Edit difference data
= = = =
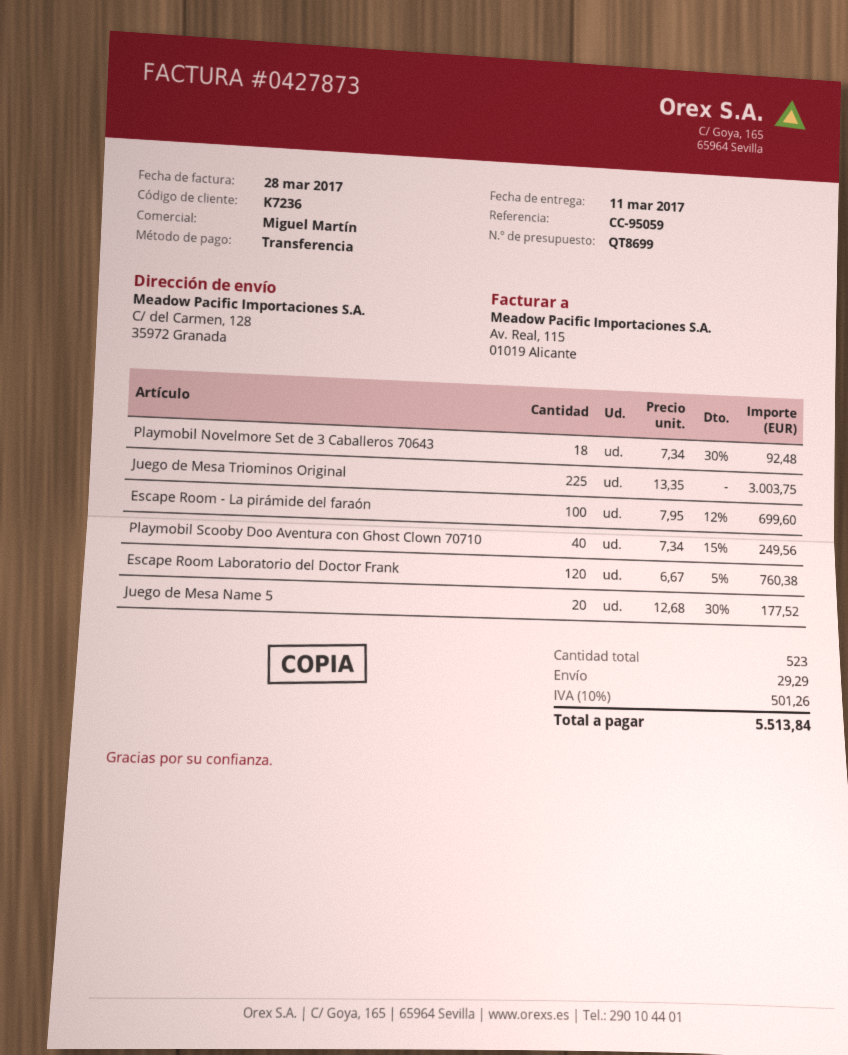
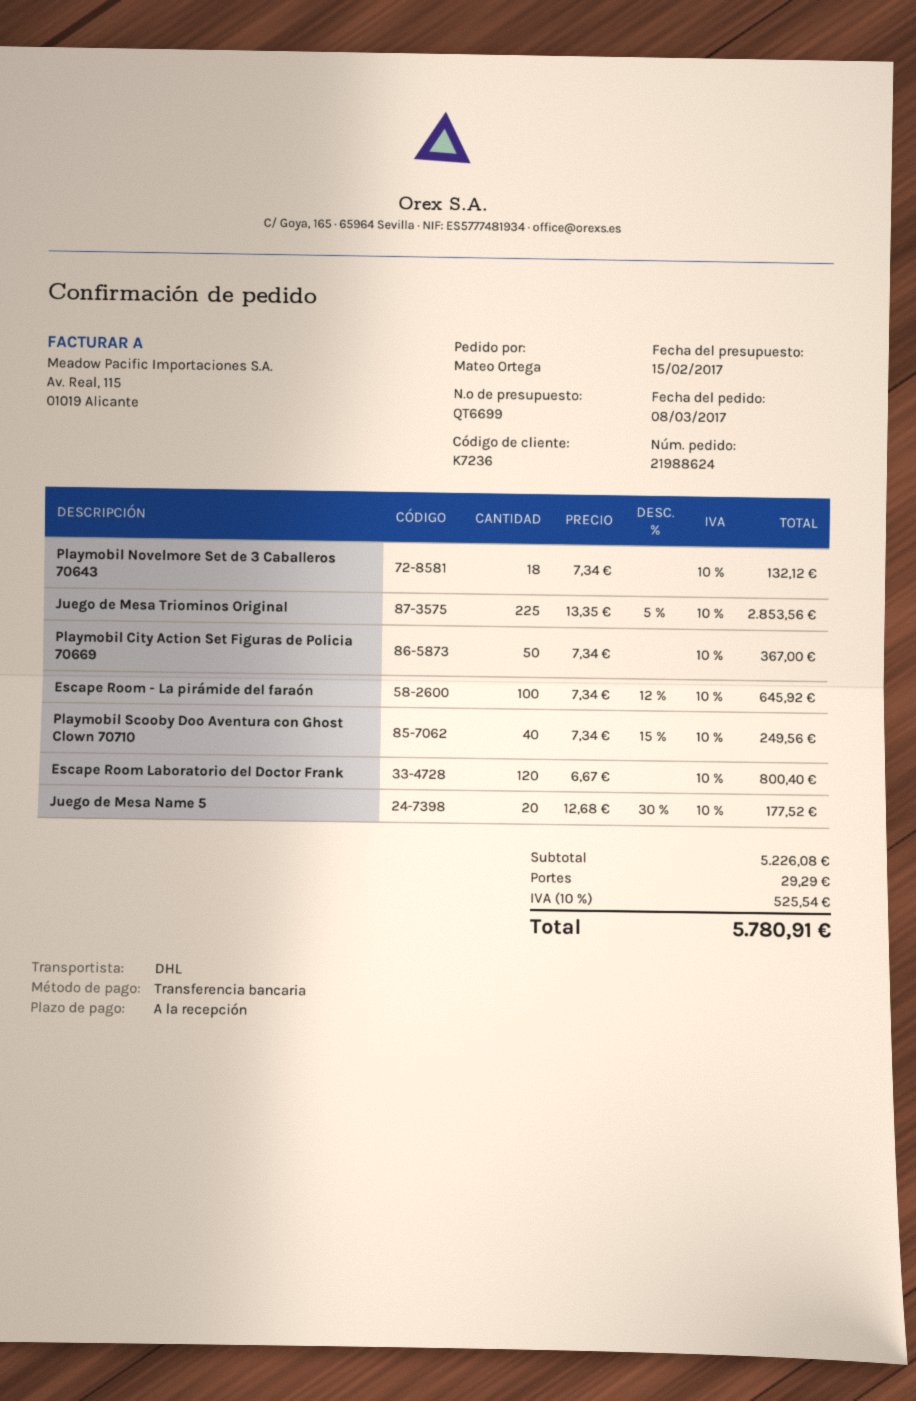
quote number: QT8699 -> QT6699
Playmobil Novelmore Set de 3 Caballeros 70643: 18 x 7.34 - 30% = 92.48 -> 18 x 7.34 = 132.12
Juego de Mesa Triominos Original: 225 x 13.35 = 3003.75 -> 225 x 13.35 - 5% = 2853.56
Escape Room - La pirámide del faraón: 100 x 7.95 - 12% = 699.60 -> 100 x 7.34 - 12% = 645.92
Escape Room Laboratorio del Doctor Frank: 120 x 6.67 - 5% = 760.38 -> 120 x 6.67 = 800.40
Playmobil City Action Set Figuras de Policia 70669: none -> 50 x 7.34 = 367.00
tax: 10% = 501.26 -> 10% = 525.54
total: 5513.84 -> 5780.91

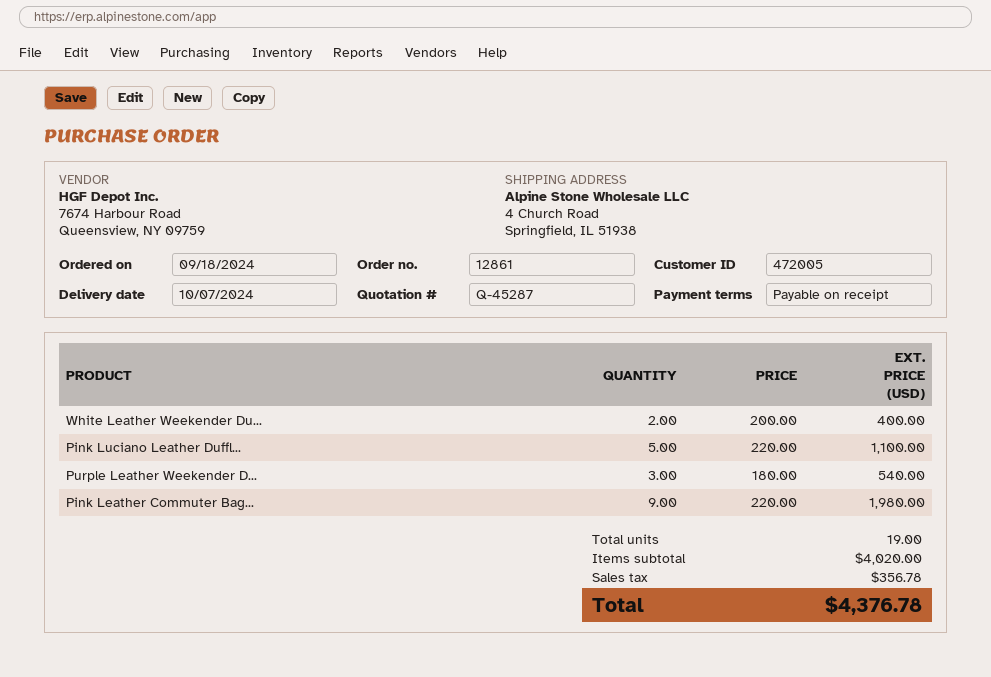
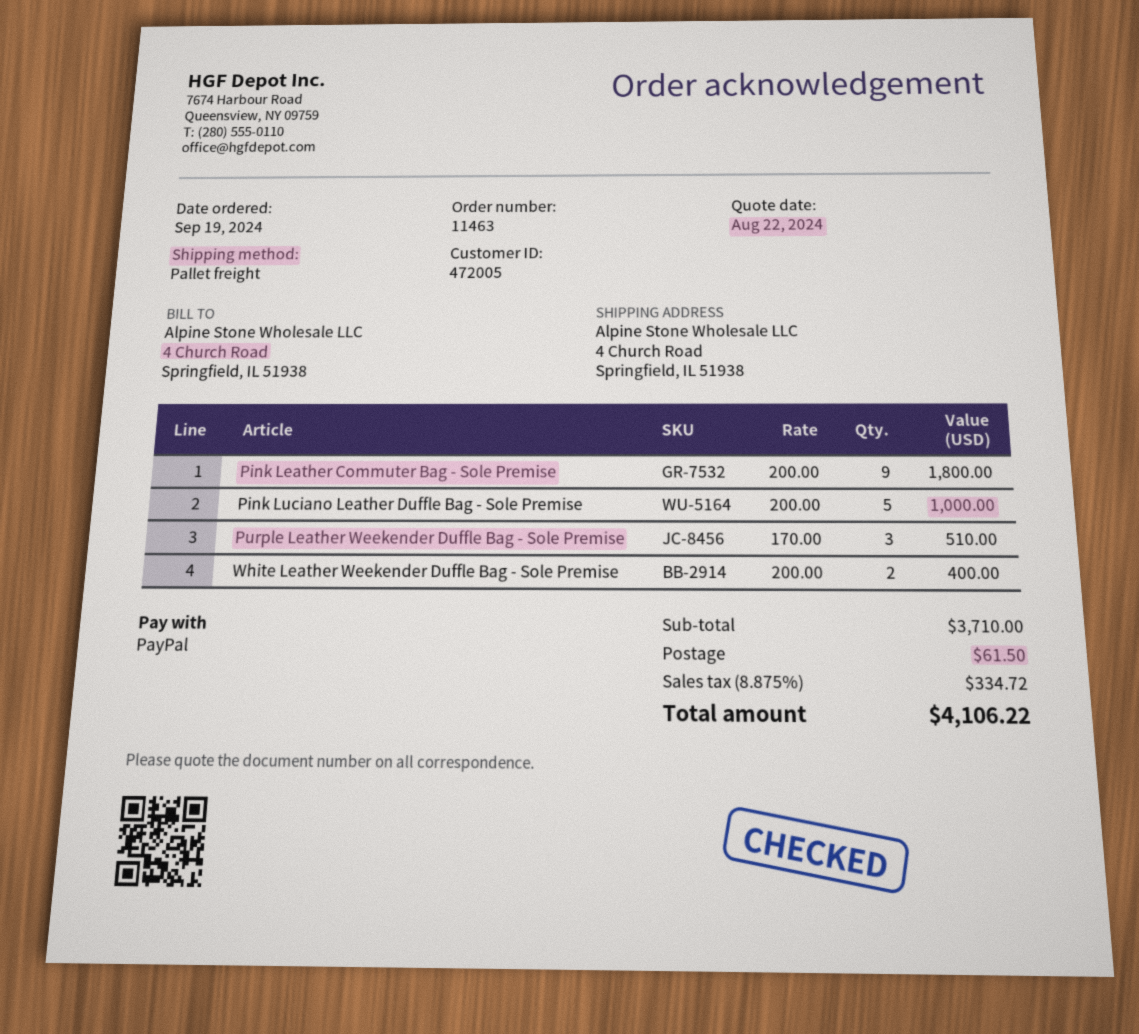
order number: 12861 -> 11463
order date: 2024-09-18 -> 2024-09-19
Pink Luciano Leather Duffl...: 5 x 220.00 = 1100.00 -> 5 x 200.00 = 1000.00
Purple Leather Weekender D...: 3 x 180.00 = 540.00 -> 3 x 170.00 = 510.00
Pink Leather Commuter Bag...: 9 x 220.00 = 1980.00 -> 9 x 200.00 = 1800.00
subtotal: 4020.00 -> 3710.00
shipping: none -> 61.50
tax: 356.78 -> 334.72
total: 4376.78 -> 4106.22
= = = =
◆ Exercise ◆
Quote all of the entries word for word, omitting any pictures.

◆ Solution ◆
quote number: QT8699 -> QT6699
Playmobil Novelmore Set de 3 Caballeros 70643: 18 x 7.34 - 30% = 92.48 -> 18 x 7.34 = 132.12
Juego de Mesa Triominos Original: 225 x 13.35 = 3003.75 -> 225 x 13.35 - 5% = 2853.56
Escape Room - La pirámide del faraón: 100 x 7.95 - 12% = 699.60 -> 100 x 7.34 - 12% = 645.92
Escape Room Laboratorio del Doctor Frank: 120 x 6.67 - 5% = 760.38 -> 120 x 6.67 = 800.40
Playmobil City Action Set Figuras de Policia 70669: none -> 50 x 7.34 = 367.00
tax: 10% = 501.26 -> 10% = 525.54
total: 5513.84 -> 5780.91

order number: 12861 -> 11463
order date: 2024-09-18 -> 2024-09-19
Pink Luciano Leather Duffl...: 5 x 220.00 = 1100.00 -> 5 x 200.00 = 1000.00
Purple Leather Weekender D...: 3 x 180.00 = 540.00 -> 3 x 170.00 = 510.00
Pink Leather Commuter Bag...: 9 x 220.00 = 1980.00 -> 9 x 200.00 = 1800.00
subtotal: 4020.00 -> 3710.00
shipping: none -> 61.50
tax: 356.78 -> 334.72
total: 4376.78 -> 4106.22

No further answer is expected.